予備知識なしで,ただ単に●ックオフでよく見かける人だから。
という理由で買ったので,読み始めてから,ぐるぐるさせられた。

え。え。あ。え。
そうくるか!みたいな。

はじめは,しまった,はずれかも。
と思いきや,なんだかクセになる物語たち。

荒唐無稽かと思わせておいて,哲学的。

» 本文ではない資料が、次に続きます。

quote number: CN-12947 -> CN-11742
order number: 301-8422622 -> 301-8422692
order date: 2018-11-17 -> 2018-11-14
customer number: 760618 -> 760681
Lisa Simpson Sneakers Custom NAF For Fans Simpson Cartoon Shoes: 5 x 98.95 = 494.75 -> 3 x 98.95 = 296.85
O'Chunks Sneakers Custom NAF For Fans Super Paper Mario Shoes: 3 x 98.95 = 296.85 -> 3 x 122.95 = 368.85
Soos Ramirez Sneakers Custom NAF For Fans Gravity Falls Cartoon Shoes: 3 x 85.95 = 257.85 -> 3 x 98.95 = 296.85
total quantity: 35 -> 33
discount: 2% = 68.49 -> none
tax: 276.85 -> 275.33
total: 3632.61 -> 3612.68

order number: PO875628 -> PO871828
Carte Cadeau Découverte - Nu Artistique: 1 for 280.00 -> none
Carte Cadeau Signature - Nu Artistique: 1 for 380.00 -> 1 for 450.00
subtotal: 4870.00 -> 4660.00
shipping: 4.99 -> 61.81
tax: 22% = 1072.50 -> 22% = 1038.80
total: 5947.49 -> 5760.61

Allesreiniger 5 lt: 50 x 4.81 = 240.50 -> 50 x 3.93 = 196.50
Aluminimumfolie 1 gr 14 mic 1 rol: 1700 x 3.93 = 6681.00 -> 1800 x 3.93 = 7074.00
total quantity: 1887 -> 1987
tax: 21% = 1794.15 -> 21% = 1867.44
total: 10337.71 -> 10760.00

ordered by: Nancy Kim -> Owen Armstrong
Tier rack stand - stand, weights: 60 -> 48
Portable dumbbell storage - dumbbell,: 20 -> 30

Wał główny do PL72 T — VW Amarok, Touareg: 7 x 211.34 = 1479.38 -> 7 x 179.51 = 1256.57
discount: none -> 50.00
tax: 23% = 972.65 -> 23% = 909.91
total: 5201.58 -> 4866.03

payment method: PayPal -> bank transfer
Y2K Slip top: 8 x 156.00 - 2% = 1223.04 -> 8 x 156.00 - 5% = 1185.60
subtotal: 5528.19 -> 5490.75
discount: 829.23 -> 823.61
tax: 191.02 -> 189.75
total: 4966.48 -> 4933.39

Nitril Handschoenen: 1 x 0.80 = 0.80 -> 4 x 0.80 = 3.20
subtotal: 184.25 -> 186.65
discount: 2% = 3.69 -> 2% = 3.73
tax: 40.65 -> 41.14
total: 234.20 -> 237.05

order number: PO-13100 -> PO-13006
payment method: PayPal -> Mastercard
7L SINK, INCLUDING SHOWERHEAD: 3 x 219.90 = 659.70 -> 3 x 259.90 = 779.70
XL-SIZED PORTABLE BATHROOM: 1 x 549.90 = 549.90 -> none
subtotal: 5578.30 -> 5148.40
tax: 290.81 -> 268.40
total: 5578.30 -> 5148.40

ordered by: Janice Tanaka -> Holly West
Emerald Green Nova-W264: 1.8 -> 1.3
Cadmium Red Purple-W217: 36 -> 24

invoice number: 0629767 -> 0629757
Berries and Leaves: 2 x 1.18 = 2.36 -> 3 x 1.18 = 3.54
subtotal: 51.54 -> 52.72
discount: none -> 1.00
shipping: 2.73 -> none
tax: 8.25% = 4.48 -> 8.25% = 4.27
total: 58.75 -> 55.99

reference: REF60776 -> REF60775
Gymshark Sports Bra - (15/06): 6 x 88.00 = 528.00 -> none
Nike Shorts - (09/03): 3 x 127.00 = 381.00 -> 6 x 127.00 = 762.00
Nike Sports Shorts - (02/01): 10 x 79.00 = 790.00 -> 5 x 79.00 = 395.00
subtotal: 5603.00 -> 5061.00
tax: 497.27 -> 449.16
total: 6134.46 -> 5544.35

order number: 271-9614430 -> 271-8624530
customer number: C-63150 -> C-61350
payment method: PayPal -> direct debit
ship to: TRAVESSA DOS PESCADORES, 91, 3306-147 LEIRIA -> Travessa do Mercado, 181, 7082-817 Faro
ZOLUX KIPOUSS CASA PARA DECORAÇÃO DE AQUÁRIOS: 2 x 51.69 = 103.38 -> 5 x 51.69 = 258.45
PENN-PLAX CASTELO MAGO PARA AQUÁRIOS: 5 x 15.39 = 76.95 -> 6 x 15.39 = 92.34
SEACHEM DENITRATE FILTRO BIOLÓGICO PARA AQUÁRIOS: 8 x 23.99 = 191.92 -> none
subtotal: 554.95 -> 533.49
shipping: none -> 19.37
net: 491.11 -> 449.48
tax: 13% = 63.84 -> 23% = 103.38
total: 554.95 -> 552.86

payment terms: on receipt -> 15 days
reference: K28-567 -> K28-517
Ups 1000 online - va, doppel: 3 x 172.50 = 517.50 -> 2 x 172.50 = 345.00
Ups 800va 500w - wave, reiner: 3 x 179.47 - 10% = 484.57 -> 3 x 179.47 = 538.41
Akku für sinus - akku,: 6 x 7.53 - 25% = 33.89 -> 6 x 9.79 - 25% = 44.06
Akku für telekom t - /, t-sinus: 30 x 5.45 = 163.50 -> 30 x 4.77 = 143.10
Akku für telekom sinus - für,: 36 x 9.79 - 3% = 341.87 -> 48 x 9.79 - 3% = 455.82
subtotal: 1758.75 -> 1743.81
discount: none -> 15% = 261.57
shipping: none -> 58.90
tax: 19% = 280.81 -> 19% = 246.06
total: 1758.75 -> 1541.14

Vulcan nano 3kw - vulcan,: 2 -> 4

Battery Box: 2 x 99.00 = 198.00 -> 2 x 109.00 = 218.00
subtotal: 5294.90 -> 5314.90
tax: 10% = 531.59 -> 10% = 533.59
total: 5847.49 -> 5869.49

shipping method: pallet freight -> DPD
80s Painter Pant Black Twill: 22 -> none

心理的。
破滅的なようで純情。
ありとあらゆるテイストがミックスされたような,お得感すらある。

なんか,漠然とすごい。
また買ってこよーっと。


特に印象的だったのは以下の通り。

「一郎と一馬」
足して40歳の法則に生きる親子。

「翼人たち」
不思議で優しくて悲しい。
でも,力強い。

「グラスの中の世界一周」
物語自体よりも,私には「グラスの中の世界一周」がひどく魅力的。

「語る石」
秀逸。
最後の最後に来てこれかー!
って。
ほんとに,引き出しの多い,長い,深い人だ。


☆☆☆☆

以下,抜き書き。

P.108
きっと,人は皆,あたふたしながら生まれ,おたおたしながら生き,あれよあれよという間に死んでゆくのだ。


P.163
自分の顔が見えない限り,私はこの世界の女王なの。もちろん,あなたもこの世界の王様。つまり,すべての人は,自分を視点とした世界の王様なのよ。